# 6/8 Kafe, Birmingham



## scrufftyguy

Hi,

Spent a few days down in Birmingham at the weekend and visited 6/8 kafe http://sixeightkafe.co.uk/#/blog/4547263251 on Temple Row. I discovered it via the HasBean iPhone app, as it uses Jailbreak.

It has to be said that this cafe was the best coffee experience I've ever had! The coffee was great, the staff were great, the cafe itself had a nice feel to it which was complemented by the choice in music and the cake was excellent too! I treated myself to a cappucino, espresso and then popped back a bit later for a superb americano.

My (non-cofee drinking) patner was really impressed by the herbal teas on offer. She really likes her cake too, and said it was actually the best cake she's ever had!

I can't recommend 6/8 kafe enough (and I have no connections with them whatsoever). Just wish I lived a bit closer to Birmingham!


----------



## garydyke1

I wholeheartedly agree that 6/8 Kafe is suberb. Have tried everything bar espresso off the coffee menu and the jailbreak is being used very effectively.

The staff are friendly and very concerned with peoples' feedback on the drinks. - Refreshing to see so much passion displayed for quality.

The place is in its infancy and it has not been overly busy in there (the times when I have attended) however i'm sure they will get there.


----------



## scrufftyguy

Yep, anyone visiting birmingham should definitely pay it a visit. Makes me think I might have to check out a few of the other cafe's listed on the hasbean app!


----------



## Glenn

6/8 Kafe will be opening on Saturdays from 28 March too.

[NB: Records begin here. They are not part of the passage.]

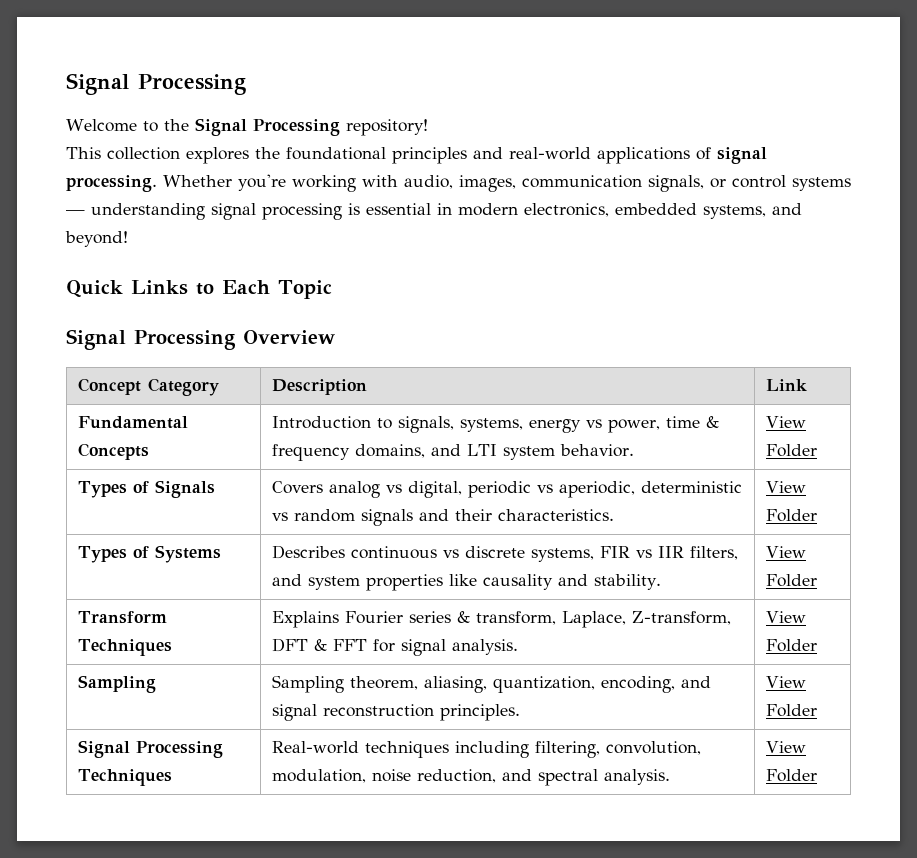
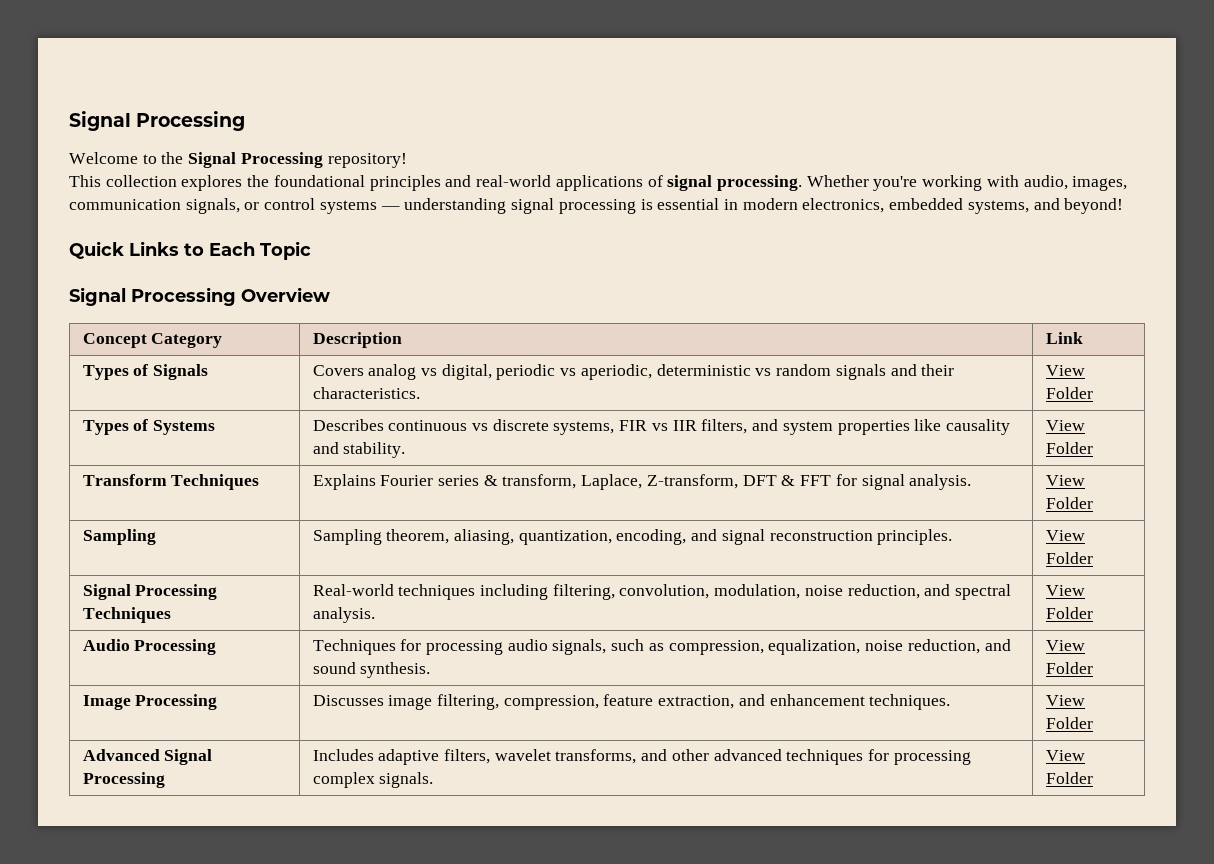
- Fundamental Concepts | Introduction to signals, systems, energy vs power, time & frequency domains, and LTI system behavior. | View Folder
+ Audio Processing | Techniques for processing audio signals, such as compression, equalization, noise reduction, and sound synthesis. | View Folder
+ Image Processing | Discusses image filtering, compression, feature extraction, and enhancement techniques. | View Folder
+ Advanced Signal Processing | Includes adaptive filters, wavelet transforms, and other advanced techniques for processing complex signals. | View Folder

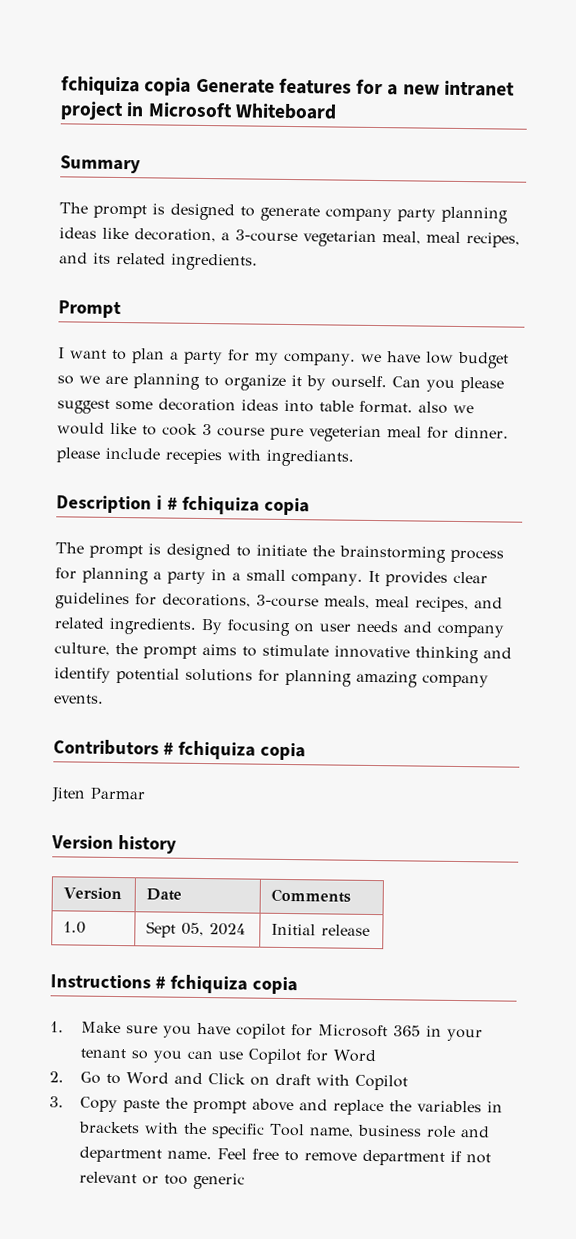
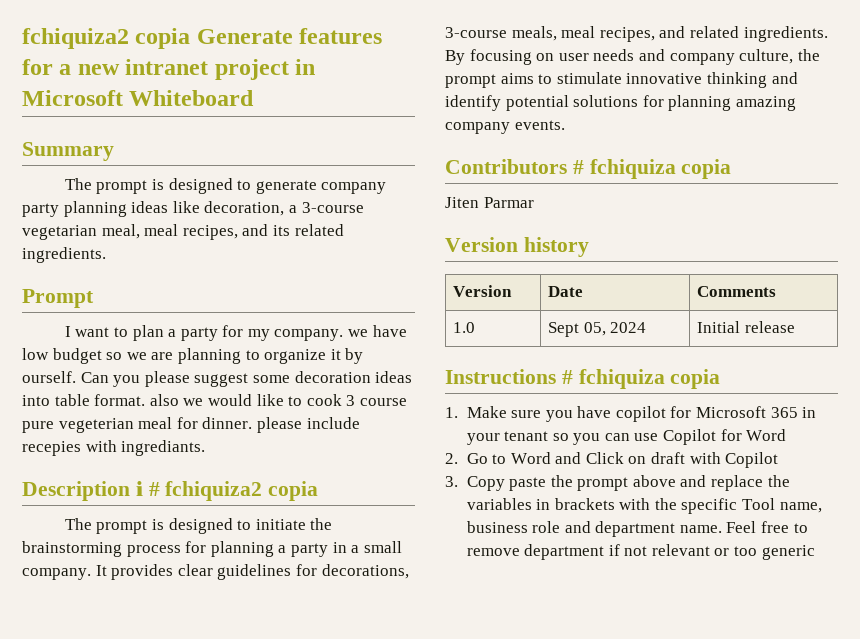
- fchiquiza copia Generate features for a new intranet project in Microsoft Whiteboard
+ fchiquiza2 copia Generate features for a new intranet project in Microsoft Whiteboard
- Description ℹ # fchiquiza copia
+ Description ℹ # fchiquiza2 copia

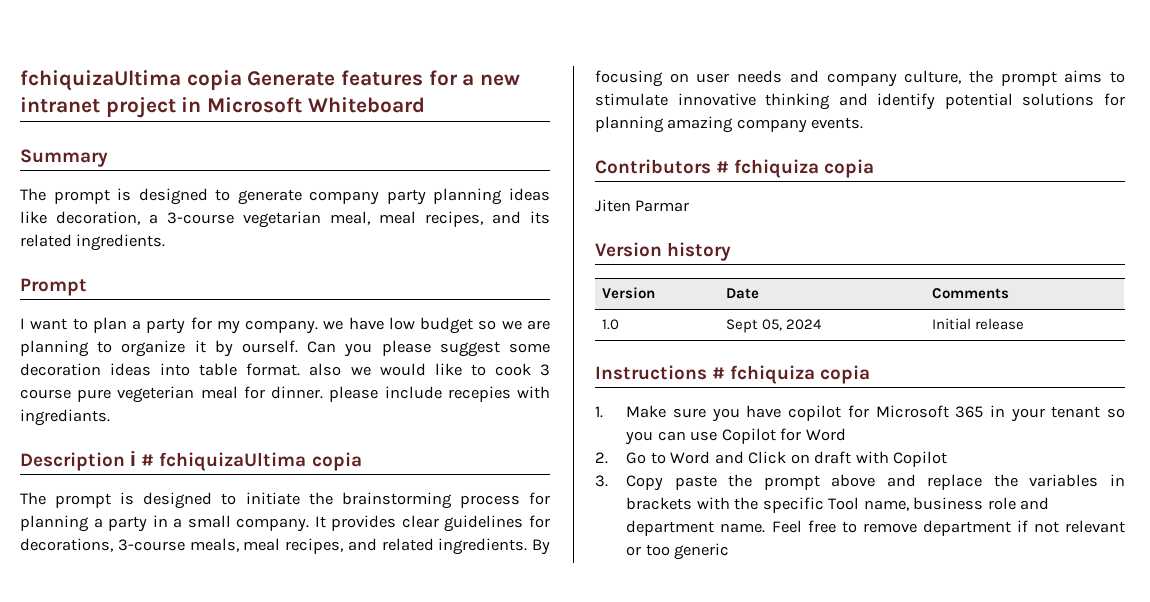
- fchiquiza2 copia Generate features for a new intranet project in Microsoft Whiteboard
+ fchiquizaUltima copia Generate features for a new intranet project in Microsoft Whiteboard
- Description ℹ # fchiquiza2 copia
+ Description ℹ # fchiquizaUltima copia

I'll be in for a visit asap


----------



## scrufftyguy

You'll have to let us know what you think. I just wish it wasn't a six hour round trip to get there from my house, as that's going to limit my visits somewhat!


----------



## Condyk

Birmingham is really getting on the map in terms of coffee. We now have a handful of top places worth visiting, each with their own feel. I've been to 6/8 several times, including a long chat with owner Dav about our own plans for setting up a shop. The staff are attentive to quality and while I'm not the number one fan of jailbreak they do prepare it well. They serve some lovely Suki tea's as well: three of us popped in last week to try different tea's and beautifully prepared and presented. Cakes are also top class. They are in a busy spot and so should do well. I wish them success in dragging in the passing punters and encourage anyone visiting Birmingham to pop in. Saint Caffe in the Jewellery Quarter and Urban Coffee in the Jewellery Quarter and city centre also well worth a visit depending on how you prefer your vibes.


----------



## garydyke1

Dave - be interested to find out the location of your shop, business model and USPs etc. Its tempting to leave the rat-race and start a business, have had many a day dream about doing something for a living that I actually care about such as coffee/wine/food....


----------



## Condyk

Gary, I'd recommend doing what you love in life. I've wanted to open a coffee shop for 25 years, so sometimes you just need to wait until the right ducks are in rows! At the moment we're negotiating for a lease on an 'interesting' place in the city, close enough to some of the other nice places for people to do a bit of a circuit, but not close enough that we'll be specifically competing. We're hoping we can collaborate with other shops and raise the profile of good coffee and expand the market so we all benefit.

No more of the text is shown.